4] Strengthen the foundations of local economies: provide higher quality advice for SMEs delivering local, everyday services; put refocused Further Education at the heart of a refreshed skills agenda; introduce universal standards to ensure adequate local services, particularly in marginalised communities.
5] Accelerate devolution: devolve decisions about regional economies to all regions, not just those with government-sanctioned deals; introduce Parliamentary Committees and Cabinet positions which recognise and respond to the Powerhouses of the North, Midlands, South West and South East.
6] A plan for England: introduce a spatial plan for England setting out explicit, funded priorities for coordinated, connected development which supports the UK’s global role whilst addressing regional inequalities.
7] Level the playing field for funding: on top of a £250bn UK Renewal Fund outlined in the Commission’s First Report, introduce a regional investment bank network; change Treasury investment rules so that they accommodate regional variations and help rebalance the economy according to the long-term vision.

Lord Kerslake said: “Our initial report highlighted the stop-start nature of regional policies, the inadequate resources underpinning them, and an over-centralised governance that fails to comprehend regional need and has an inherent bias towards only funding areas which are already successful.
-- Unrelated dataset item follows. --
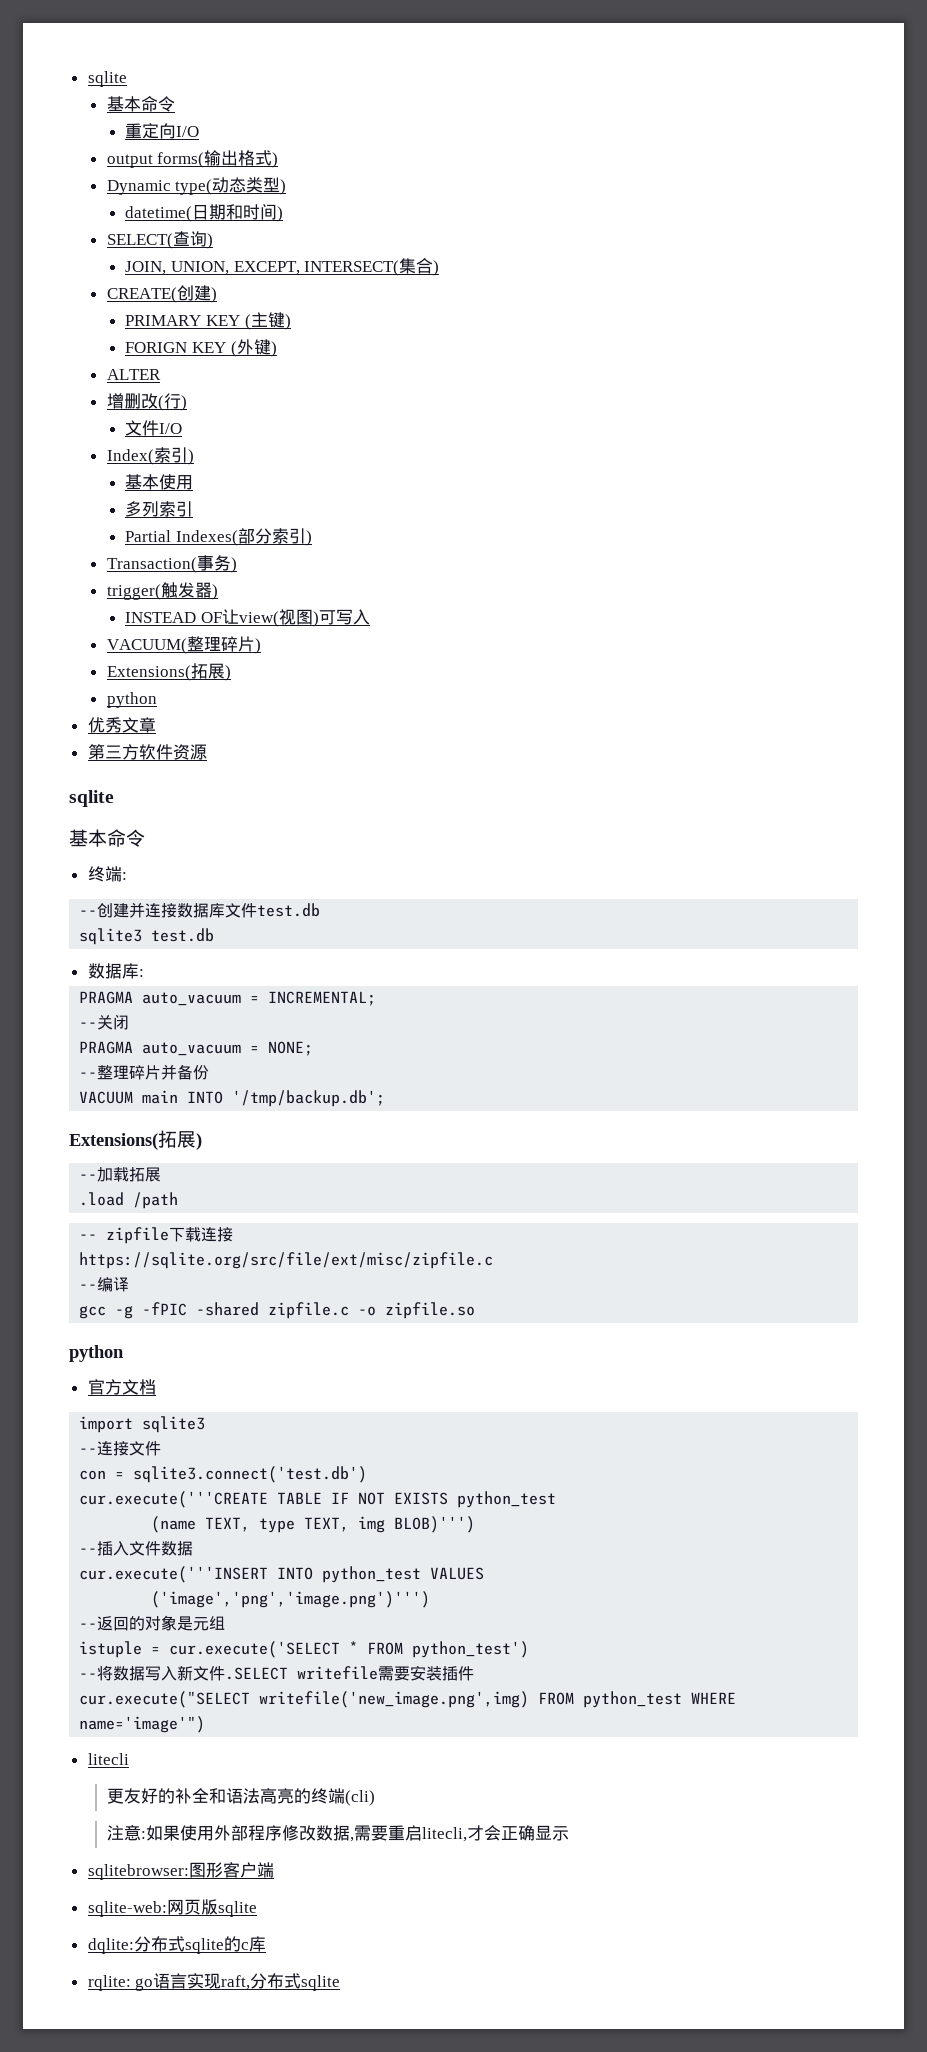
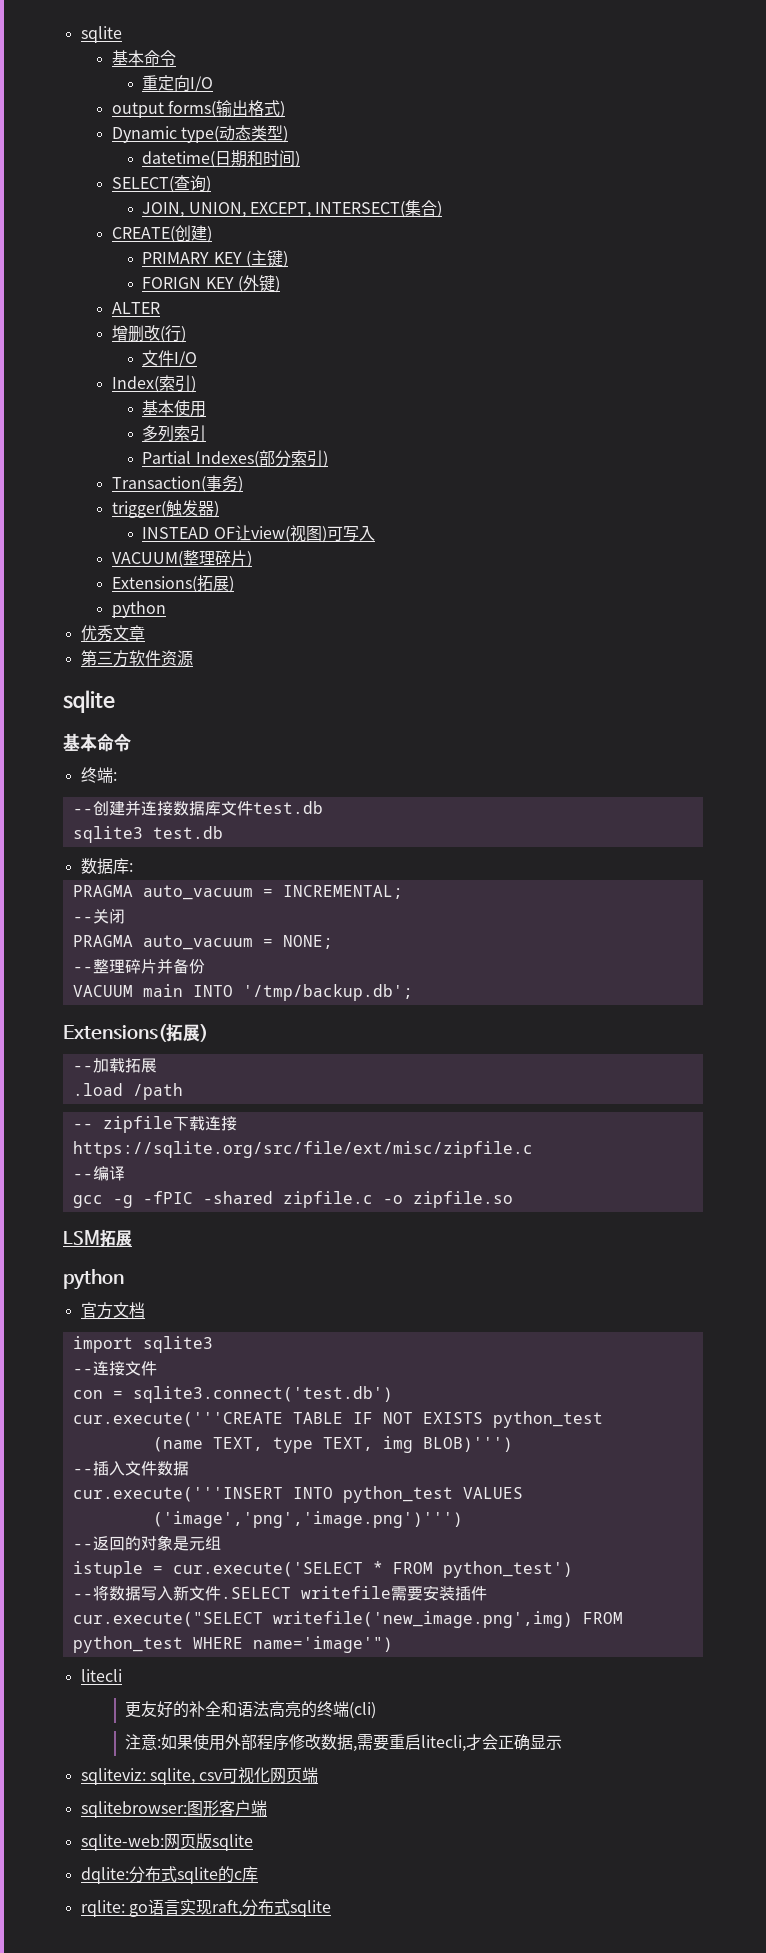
(476, 1310) none -> [63,1229,132,1247] // LSM拓展
(569, 1833) none -> [80,1767,319,1785] // sqliteviz: sqlite, csv可视化网页端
Regardless of the impact of Brexit, we have gone way beyond the point where simple policy change is the appropriate response. We need a new model for delivering regional policy, one armed with the right resources and the right tools and working towards a long-term goal. One of the most striking aspects of the way the UK is governed is that while it has policies aplenty, there is no clear, guiding vision for the future of the nation in the decades to come. We are also taking too many operational decisions centrally and in doing so failing to respond to the fine-grain of local need. The question is not how we pay for all this, but whether we’re willing to accept the continuing cost of not doing so – a cost which will be measured not only in the persistent economic under-performance of the UK but in damaged lives and deprived communities.”

Lord Kerslake said that whilst London’s global success was a contrast to other parts of the UK, it was critical that the capital’s performance was made more sustainable.
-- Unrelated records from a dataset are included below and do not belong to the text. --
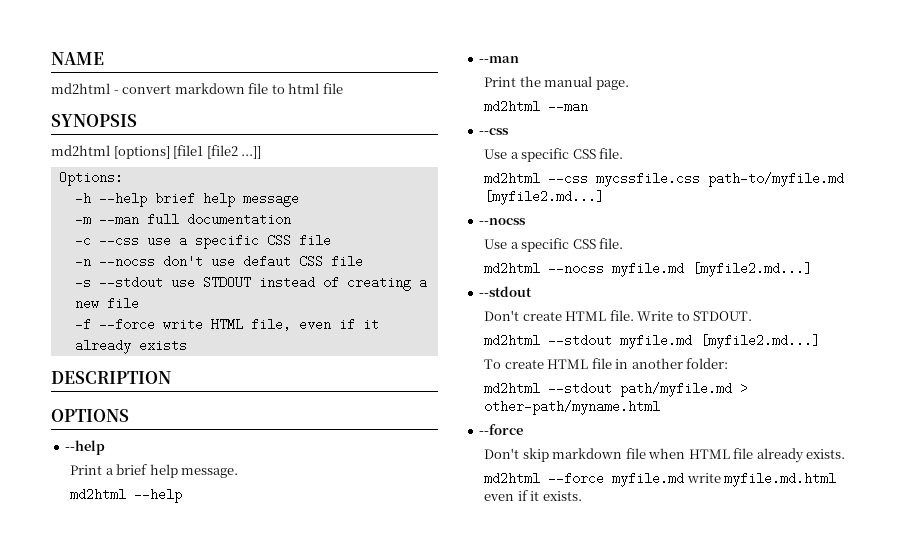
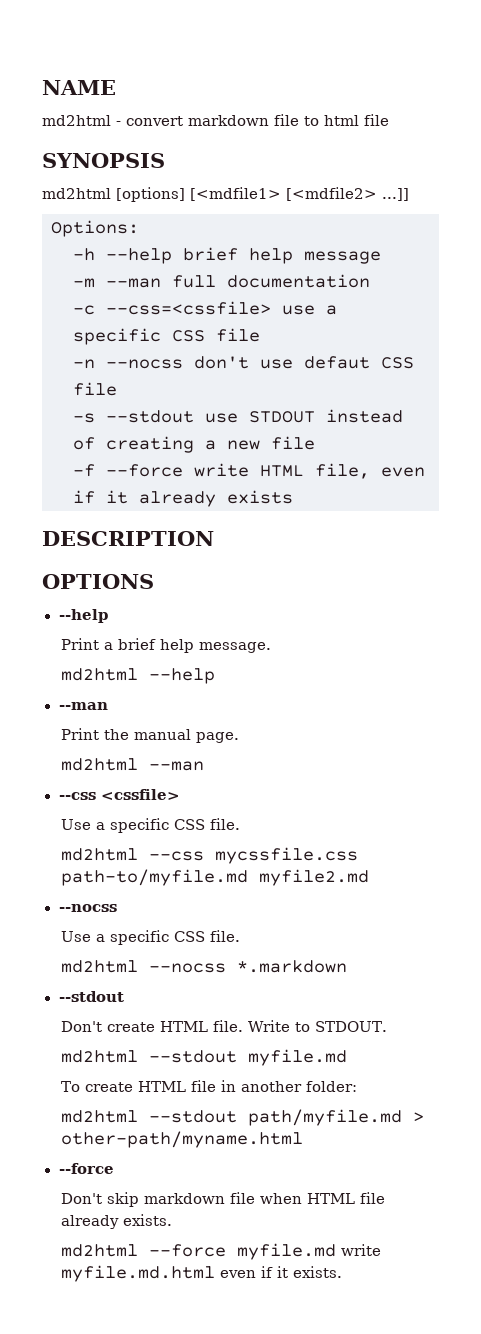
[173,145,238,159] [file1 [file2 -> [190,187,377,201] [<mdfile1> [<mdfile2>
[98,234,139,247] --css -> [106,301,271,315] --css=<cssfile>
(510, 131) none -> [100,789,180,800] <cssfile>
[483,190,604,205] [myfile2.md...] -> [259,869,370,886] myfile2.md
[611,262,812,277] myfile.md [myfile2.md...] -> [237,960,348,973] *.markdown
[699,334,820,349] [myfile2.md...] -> (348, 1057) none

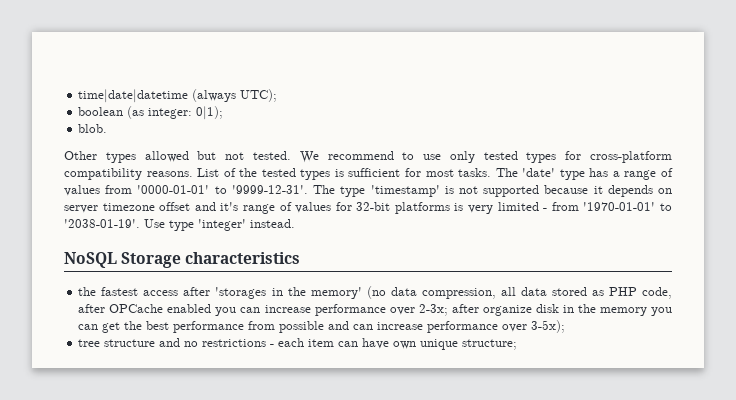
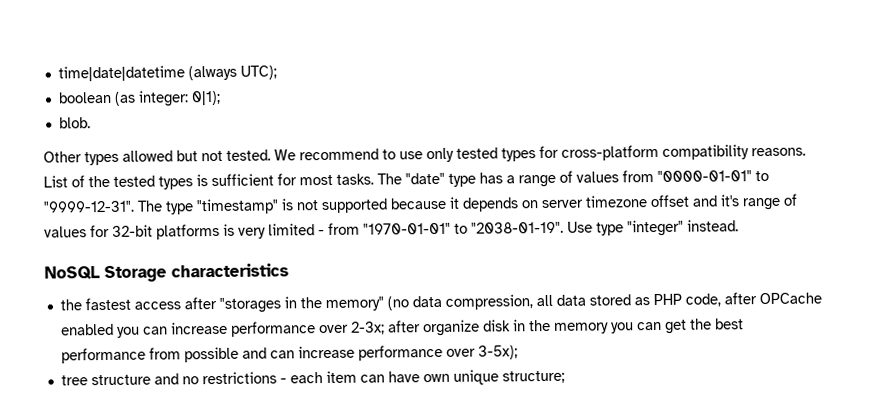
[522,168,556,177] 'date' -> [405,172,445,185] "date"
[137,185,308,194] '0000-01-01' to '9999-12-31'. -> [657,170,769,182] [43,200,135,213] "0000-01-01" to "9999-12-31".
[370,185,440,197] 'timestamp' -> [196,198,279,215] "timestamp"
[583,202,672,211] [64,219,140,228] '1970-01-01' to '2038-01-19'. -> [363,221,564,235] "1970-01-01" to "2038-01-19".
[198,219,246,231] 'integer' -> [627,219,684,237] "integer"
[215,287,362,299] 'storages in the memory' -> [218,296,384,313] "storages in the memory"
“The correct response is not North versus South, but a coordinated strategy which ensures London does not overheat and that our regional economies grow and gather momentum. This can be a united vision for the future, but we start by recognising that there is significant ground to make up in the English regions, even those with vibrant cities. The Power up the North campaign which followed the publication of our First Report is a reflection of great ambition and untapped potential. But there are parts of regional Britain where the lives people lead and the fabric of the world around them is disturbingly deprived. No government with a meaningful vision for the UK’s future can afford for that to continue. The Power Up the North campaign pointed to a real appetite for progress and the need for a more effective way of unlocking that potential. Too many decisions about the regions are being taken in Whitehall when more progress would be made by regionally-owned solutions.”

Lord Kerslake concluded: “The UK’s inequalities have persisted for too long and government must start moving up the gears – first, by acknowledging that these inequalities are not a policy challenge but a strategic threat; second, by accepting that they are too complex and localised to be solved in Whitehall alone. Finally, this has to be a long-term commitment which acts as a commonly agreed guiding light. This amounts to a leadership test for whoever is in government in the decades to come. It will define the Britain of the future.”